“You may have wealth concentrated in the hands of the few, or you may have a democracy — but you cannot have both.”
— Justice Louis Brandeis
The greatness of our country is built by the labors of many, not by the fortunes of a few.
Therefore, as Americans, we believe our economy should serve the needs of our people — not the other way around. And as Americans, we believe that all of our children deserve a fair shot at achieving the American Dream — and not just the children of the wealthy few.
It is time to remember so that we might return to our true selves.
The first Labor Day Parade in The United States was held on September 5, 1882 in New York City.
On their signs, the workers called for “Less Work and More Pay,” an eight-hour workday, and a prohibition on the use of convict labor.

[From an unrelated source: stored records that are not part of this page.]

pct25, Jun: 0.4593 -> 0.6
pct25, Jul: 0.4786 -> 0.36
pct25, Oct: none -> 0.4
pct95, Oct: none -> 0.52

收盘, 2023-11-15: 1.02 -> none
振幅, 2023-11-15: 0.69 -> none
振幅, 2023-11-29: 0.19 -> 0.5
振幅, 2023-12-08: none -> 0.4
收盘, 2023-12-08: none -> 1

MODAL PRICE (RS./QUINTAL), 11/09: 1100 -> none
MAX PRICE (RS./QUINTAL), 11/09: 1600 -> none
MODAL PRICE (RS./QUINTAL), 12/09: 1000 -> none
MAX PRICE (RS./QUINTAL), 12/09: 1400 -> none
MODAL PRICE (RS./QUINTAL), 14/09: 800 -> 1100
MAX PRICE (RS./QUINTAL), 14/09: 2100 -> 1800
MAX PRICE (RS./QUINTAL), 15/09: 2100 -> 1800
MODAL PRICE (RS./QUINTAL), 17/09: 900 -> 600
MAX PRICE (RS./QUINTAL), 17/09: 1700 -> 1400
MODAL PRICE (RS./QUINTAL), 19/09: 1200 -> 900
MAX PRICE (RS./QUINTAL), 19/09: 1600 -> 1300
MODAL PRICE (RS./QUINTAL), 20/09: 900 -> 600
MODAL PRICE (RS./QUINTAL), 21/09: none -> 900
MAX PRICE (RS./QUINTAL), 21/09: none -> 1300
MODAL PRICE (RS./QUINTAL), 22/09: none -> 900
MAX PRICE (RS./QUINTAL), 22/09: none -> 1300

In the late 1800s, many Americans toiled 12 hours a day, seven days a week. Their hands were hard, and dirty, and worn from tough, physical work at low-paying jobs. In those days, our children worked too, on farms and in factories and mines. Conditions were harsh and dangerous. The loss of fingers and limbs was common. Many men, women, and children routinely lost their lives at workplaces.

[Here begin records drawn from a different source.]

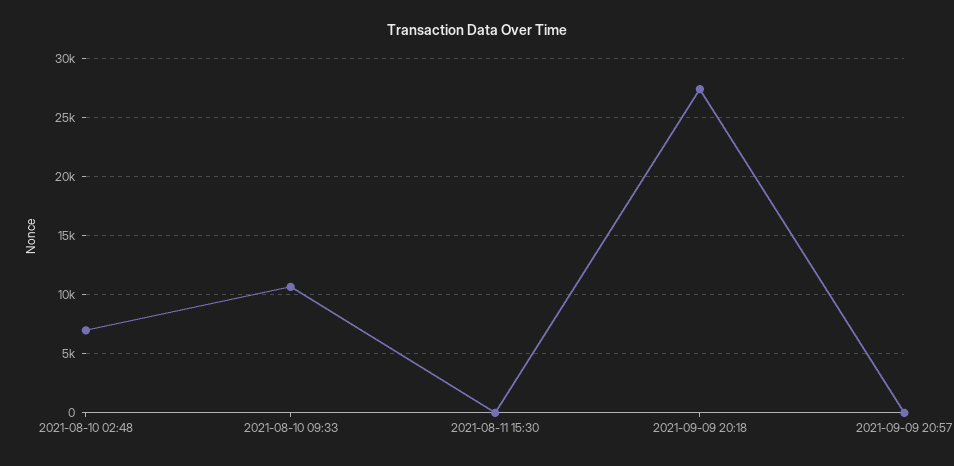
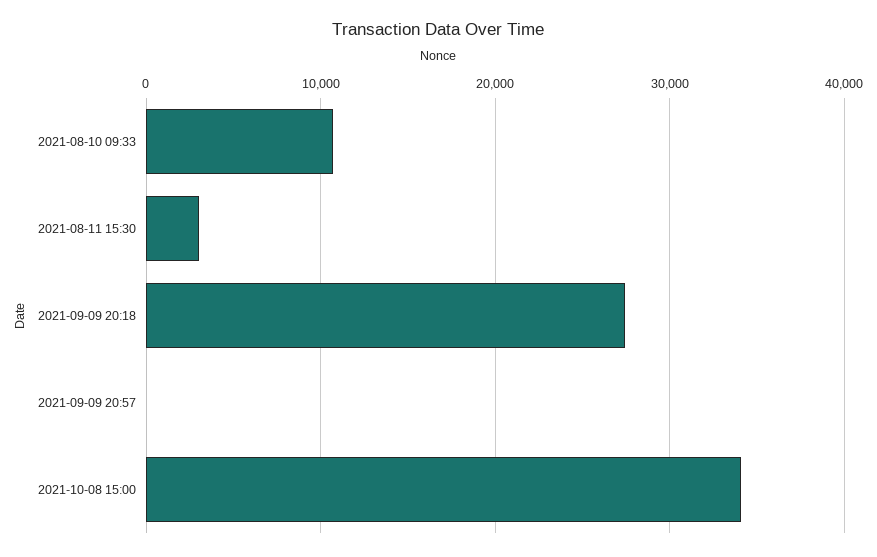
2021-08-10 02:48: 7000 -> none
2021-08-11 15:30: 0 -> 3000
2021-10-08 15:00: none -> 34000

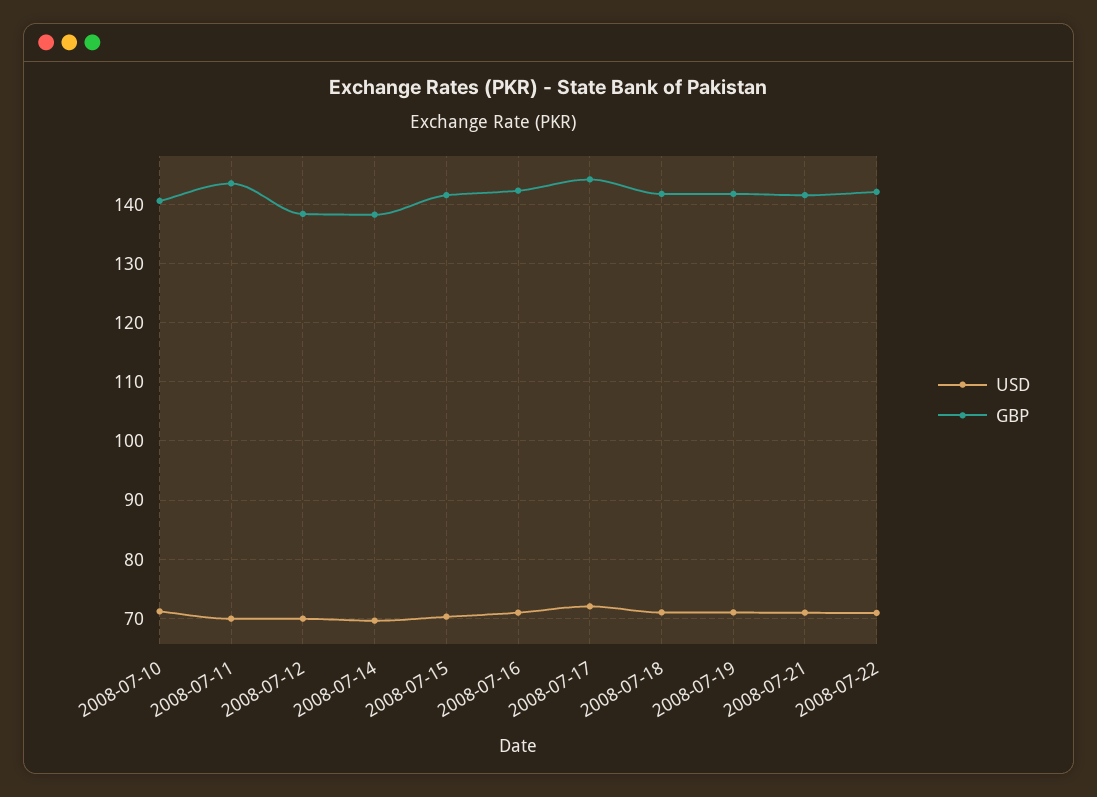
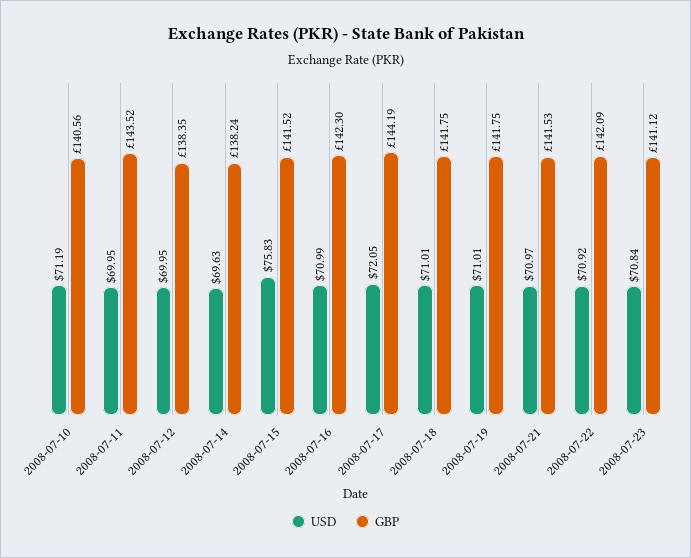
USD, 2008-07-15: 70 -> 75.83
USD, 2008-07-23: none -> 70.84
GBP, 2008-07-23: none -> 141.12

But every economy is the product of political choices. And our laws — the laws which govern fair play and decent wages, the laws which make for an inclusive economy — were about to be changed by the demands of a growing American middle class.
In those days, America had the largest labor movement in the world. And as a result, America was soon to achieve the largest and fastest-growing middle class in the world.
The two are causally connected.
In fact, the genius of our American experiment — the genius that has earned us the global nickname of, “The Land of Opportunity” — is our historic understanding that a stronger middle class is the cause of economic growth not merely its by-product. A stronger middle class is also the cause of greater economic opportunity for all. And a stronger middle class should be the goal, the reference, and the fruit of every political decision we make about the rules governing fair play in our economy.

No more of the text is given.